Ophrypetalum
- Conservation status: Near Threatened (IUCN 3.1)

Scientific classification
- Kingdom: Plantae
- Clade: Embryophytes
- Clade: Tracheophytes
- Clade: Spermatophytes
- Clade: Angiosperms
- Clade: Magnoliids
- Order: Magnoliales
- Family: Annonaceae
- Genus: Ophrypetalum Diels
- Species: O. odoratum
- Binomial name: Ophrypetalum odoratum Diels

= Ophrypetalum =

- Genus: Ophrypetalum
- Species: odoratum
- Authority: Diels
- Conservation status: NT
- Parent authority: Diels

Genus of plant in the soursop family

Ophrypetalum is a genus of plant in the family Annonaceae. It is native to Kenya and Tanzania. It contains a single species, Ophrypetalum odoratum. Ludwig Diels, the German botanist who first formally described the species, named it after the perfumed odor (odōrātus, in Latin) of its flowers. Bioactive molecules isolated from its roots and leaves have been reported to have antifungal activity in tests with Candida albicans.

==Description==
It is a bush reaching 4 to 5 m in height. Its branches have lenticels. Its leaves are 2-12 cm by 1.2-5.5 cm and come to a shallow point at their tips. The leaves are green on their upper surface and dull, pale green on their lower surfaces. Its petioles are 5 millimeters long. Each flower is on a hairy pedicel 0.2–2.2 centimeters long. Its flowers have 3 oval-shaped sepals that are 6–9 by 6-9 millimeters. The sepals are smooth on both surfaces and concave . Its 6 petals are arranged in two rows of 3.
The outer petals are yellow or brown, with a 3.5-5.5 millimeter long claw at their base and a 3.5–5.5 by 8–10 millimeter blade.

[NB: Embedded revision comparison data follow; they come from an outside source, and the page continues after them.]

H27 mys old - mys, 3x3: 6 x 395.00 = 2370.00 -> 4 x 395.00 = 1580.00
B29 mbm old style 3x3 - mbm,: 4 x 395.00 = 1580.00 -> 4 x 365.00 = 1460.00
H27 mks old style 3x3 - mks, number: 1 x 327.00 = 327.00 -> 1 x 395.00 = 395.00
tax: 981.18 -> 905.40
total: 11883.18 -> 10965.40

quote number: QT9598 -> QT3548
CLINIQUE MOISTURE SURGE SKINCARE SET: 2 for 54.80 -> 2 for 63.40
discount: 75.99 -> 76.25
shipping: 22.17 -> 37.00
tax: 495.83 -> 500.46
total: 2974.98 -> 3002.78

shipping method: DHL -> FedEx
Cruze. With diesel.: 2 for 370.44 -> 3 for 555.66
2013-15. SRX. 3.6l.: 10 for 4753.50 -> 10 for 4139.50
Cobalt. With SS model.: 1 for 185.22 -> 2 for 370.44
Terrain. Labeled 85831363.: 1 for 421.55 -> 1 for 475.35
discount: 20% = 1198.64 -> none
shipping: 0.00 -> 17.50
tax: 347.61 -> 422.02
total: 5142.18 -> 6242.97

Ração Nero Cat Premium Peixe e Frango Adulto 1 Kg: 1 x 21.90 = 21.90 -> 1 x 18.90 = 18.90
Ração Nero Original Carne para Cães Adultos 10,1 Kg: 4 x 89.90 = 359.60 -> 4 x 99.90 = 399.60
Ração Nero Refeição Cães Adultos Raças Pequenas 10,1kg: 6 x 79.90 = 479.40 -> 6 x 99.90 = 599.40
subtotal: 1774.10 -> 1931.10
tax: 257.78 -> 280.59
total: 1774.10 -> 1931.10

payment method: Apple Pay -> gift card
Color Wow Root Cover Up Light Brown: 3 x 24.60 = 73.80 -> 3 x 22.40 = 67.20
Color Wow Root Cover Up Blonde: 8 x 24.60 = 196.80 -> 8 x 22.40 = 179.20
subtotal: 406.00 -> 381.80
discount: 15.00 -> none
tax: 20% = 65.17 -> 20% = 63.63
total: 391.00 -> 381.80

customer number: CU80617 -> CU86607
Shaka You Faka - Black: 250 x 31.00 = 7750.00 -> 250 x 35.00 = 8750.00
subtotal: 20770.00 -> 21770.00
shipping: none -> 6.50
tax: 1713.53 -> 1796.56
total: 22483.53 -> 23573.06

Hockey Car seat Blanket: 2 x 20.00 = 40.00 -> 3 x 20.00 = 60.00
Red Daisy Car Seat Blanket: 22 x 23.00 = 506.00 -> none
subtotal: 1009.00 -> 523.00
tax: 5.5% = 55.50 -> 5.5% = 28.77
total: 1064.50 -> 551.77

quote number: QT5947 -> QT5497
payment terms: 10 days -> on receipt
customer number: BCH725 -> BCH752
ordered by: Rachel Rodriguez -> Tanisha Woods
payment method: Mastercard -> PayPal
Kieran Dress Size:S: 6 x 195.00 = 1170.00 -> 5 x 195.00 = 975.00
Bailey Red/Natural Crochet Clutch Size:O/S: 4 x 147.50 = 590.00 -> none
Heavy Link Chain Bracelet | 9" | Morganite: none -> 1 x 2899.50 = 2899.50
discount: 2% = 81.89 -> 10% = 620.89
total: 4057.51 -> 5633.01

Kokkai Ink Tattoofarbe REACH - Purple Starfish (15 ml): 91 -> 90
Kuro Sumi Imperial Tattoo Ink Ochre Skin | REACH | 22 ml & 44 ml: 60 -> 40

The outer petals have delicate hairs on their outer surface and are smooth inside. The inner petals are similarly colored, have a 4–6 by 2.5–3 millimeter claw at their base, and a 4 by 8.5 millimeter blade. The inner petals are very lightly hairy on their outer surface and smooth inside with the exception of a distinctive ridge of brown fleshy bristles at their base. It has numerous stamens that are 0.6-0.8 millimeters long. Its fruit are 5–6.8 by 1.8–2.2 centimeters and have 3 longitudinal ribs. Its seeds are 2.5 by 1.4 centimeters with testa that form wings on either side.

Pollen is shed as permanent tetrads.